Information encoding at the first synapse in vision

Animal visual systems are adapted to extract and process behaviourally important information from the environment. How visual information is encoded at the first synapse in the retina determines the quality of information available downstream. Accordingly, investing into a highly reliable photoreceptor synapse is critical. But how reliable is reliable?

Working on larval zebrafish as a model, here it is shown that ancestral red-cones (LWS1) encode luminance information in vivo with extreme accuracy and reliability. LWS1 cones are conserved in nearly all vertebrate lineages, including in mammals. They are generally thought to underpin the bulk of diurnal greyscale processing, alongside species-specific roles in spectral processing. I used in vivo two-photon imaging to establish how single red-cones encode steps of light at the level of glutamate release. To this end, SFiGluSnFR was expressed in the post-synaptic horizontal cells, which allowed us to use their dendritic processes as cone-specific “glutamate-antennae”.

It was found that red-cones encode and transmit off-steps of light in an exceptionally reliable and temporally precise manner, contrasting strongly to Poisson-distributed release observed at central synapses in the brain. Red-cones exhibit a rapid recovery of the readily releasable pool of vesicles, which likely underpins reliability in signal transmission. Stimulating the retina with positive and negative steps of light demonstrated that red-cones encode contrast in a balanced fashion, through bi-directional modulation of glutamate release. Together, the results describe a highly precise and reliable first synapse in the visual system, capable of encoding both positive and negative contrasts.
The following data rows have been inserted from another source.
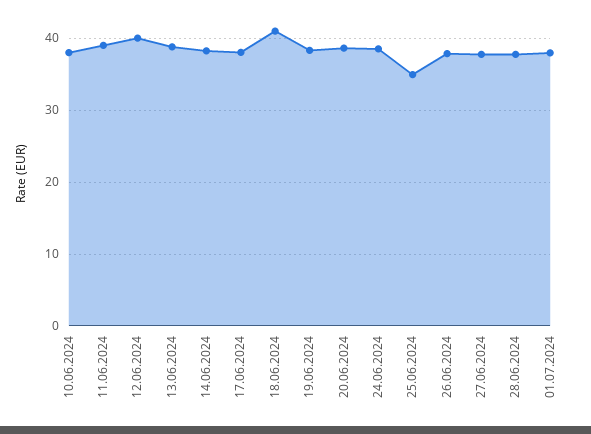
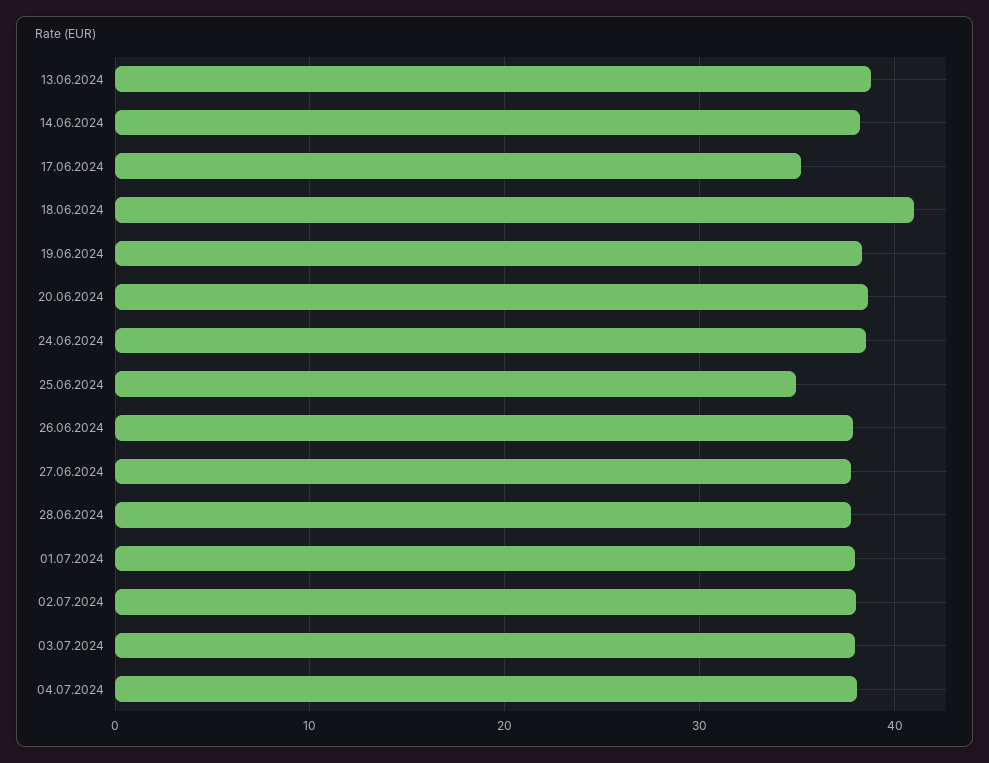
10.06.2024: 38 -> none
11.06.2024: 39 -> none
12.06.2024: 40 -> none
17.06.2024: 38 -> 35
02.07.2024: none -> 38
03.07.2024: none -> 38
04.07.2024: none -> 38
How does local circuitry contribute to red-cone signalling?Horizontal cell (HC) feedback was pharmacologically blocked to understand how outer retinal circuits shape contrast-encoding and the high reliability of red-cone signal transmission. Red-cones in isolation tend to lose their responses to positive contrasts, and the contrast-response function becomes less linear. Moreover, glutamate release events are delayed. Taken together, the data provides the first in vivo evidence for a positive feedback mechanism from HCs to red-cones, which increases baseline glutamate release to linearise the output of red-cones in response to contrast, and accelerates glutamate release.

Together, the data demonstrate that red-cones are a reliable and temporally precise channel for the detection of changes in luminance, with HC feedback determining the linearity of the output underpinning much of the zebrafish’s achromatic vision.